Aim: Infections of sterile body fluids (SBFs) require rapid and accurate diagnosis and treatment, since their morbidities and mortalities are high. To achieve this goal, definite epidemiologic data is absolutely required, since empiric and preemptive treatments are mainly based on this. The aim of this study was to evaluate infectious agents isolated from SBFs, susceptibility results and molecular analysis (PCR) data, retrospectively.
 Material and Method: Clinical samples of SBFs (Cerebrospinal, pleural, peritoneal, pericardial and synovial fluids) obtained from January 2017 to December 2020 in Atatürk City Hospital (tertiary center) were included. Identification of bacterial and fungal agents and antibiotic susceptibility were done by conventional and automated system (BD Phoenix™, Becton Dickinson Co., Sparks, MD, USA). Löwenstein-Jensen media and BACTEC Mycobacteria Growth Indicator Tube 960 (Becton Dickinson Co., Sparks, MD, USA) were used for mycobacterial analysis. Bosphore Viral Meningitis Panel Multiplex PCR Kit (Anatolia Geneworks, İstanbul, Turkey) were applied to detect HSV-1, HSV-2, VZV, Enterovirus and/or Parechovirus.
 Results: A total of 221 (9.74%) organisms were detected among 2269 samples. Particularly common gram negative bacterial agents covered the top of the list (Escherichia coli, Pseudomonas spp., Klebsiella spp. and Acinetobacter baumannii-Acinetobacter calcoaceticus complex). Staphylococcus aureus was the most frequent gram positive strain, followed by enteroccocci. Most of the A. baumannii isolates were multidrug resistant, Pseudomonas spp. showed over than 20% resistance rate to ceftazidime, cefepime and piperacillin-tazobactam. All enterococci were vancomycin-susceptible, one S. aureus strain was methicillin-resistant. All Mycobacterium tuberculosis complex isolates were found to be susceptible to first-line anti-tuberculosis drugs.

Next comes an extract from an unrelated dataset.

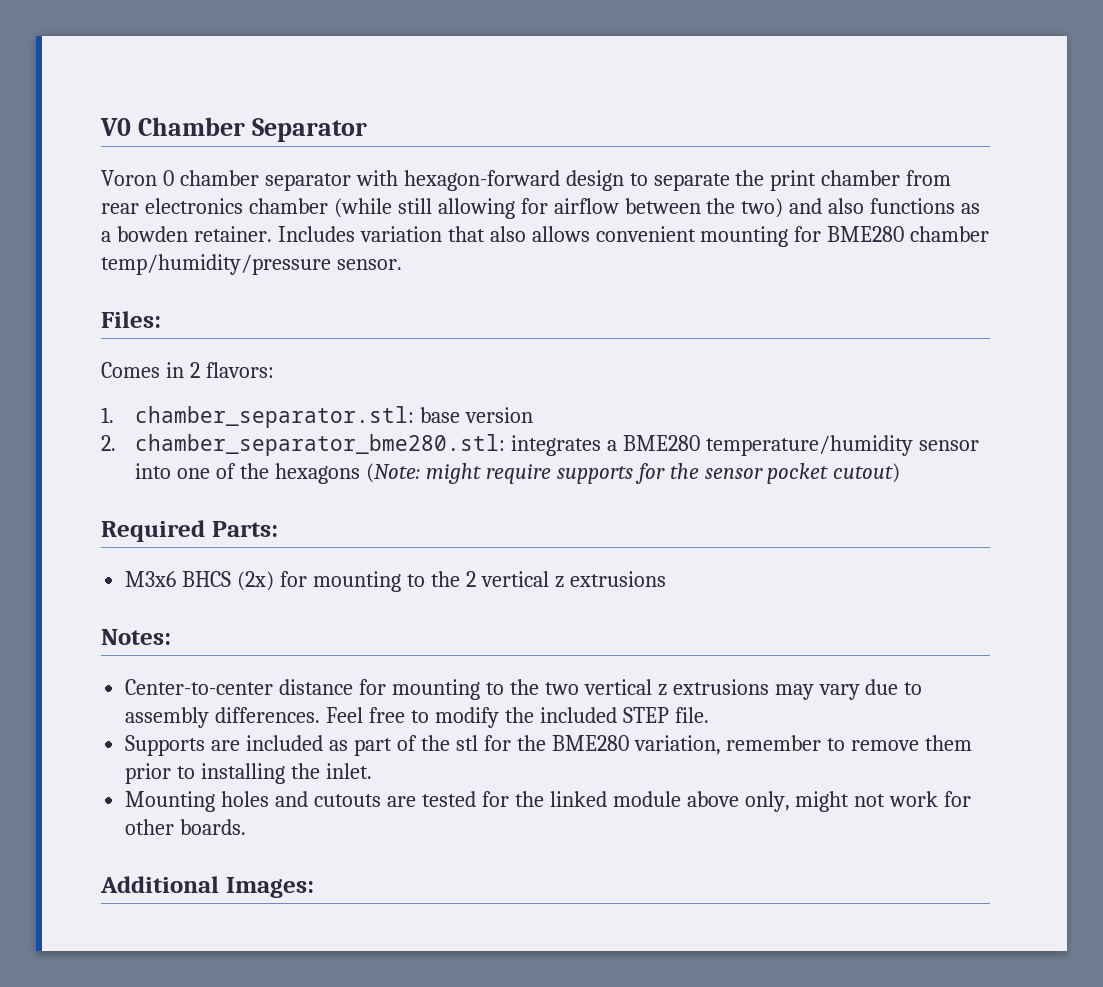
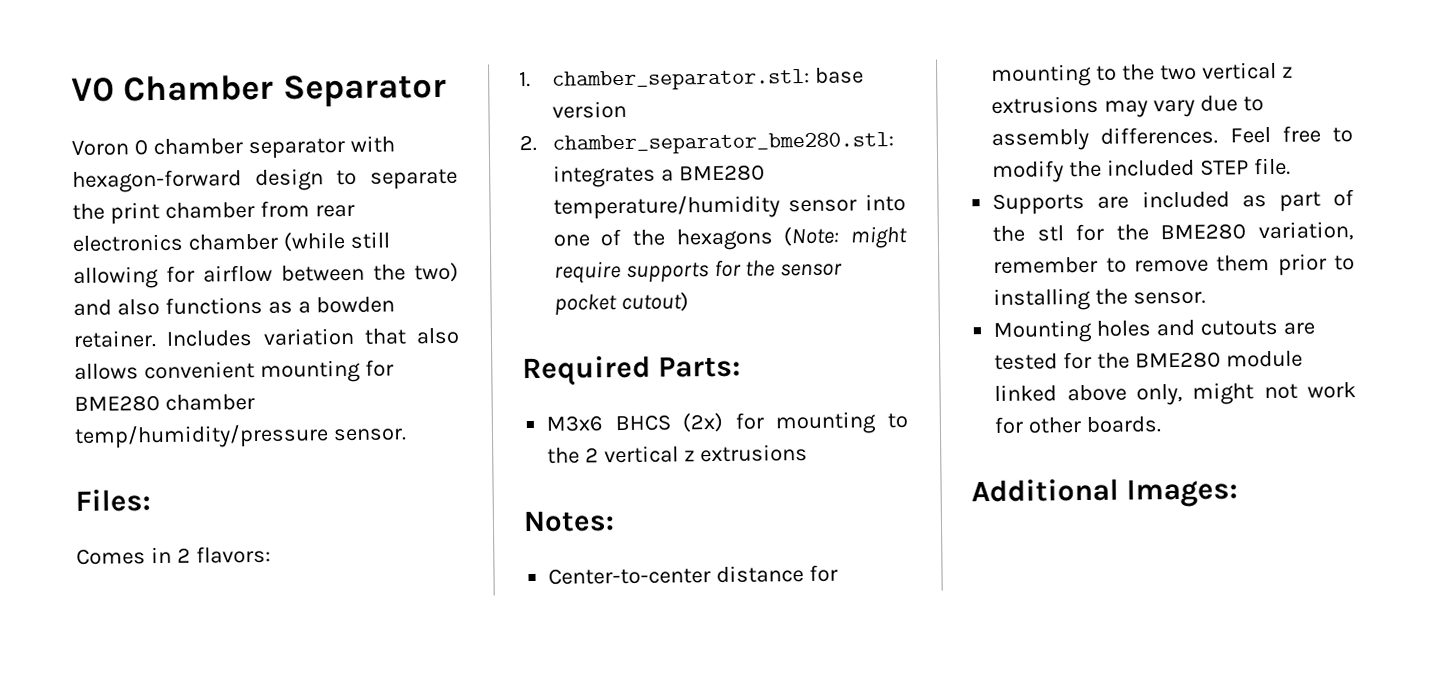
[325,763,372,779] inlet. -> [1133,291,1207,305] sensor.
[549,791,681,807] linked module -> [1135,350,1303,369] [994,384,1058,402] BME280 module linked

 Conclusions: Continuous laboratory surveillance even in local phase is important to guide clinicians. Even though our data did not show significant changes, improvements on laboratory capabilities and clinical awareness must be done. Isolation rates might be underestimated due to requirement of improvements in our laboratory, especially about sampling, anaerobe transportation and usage of blood culture vials.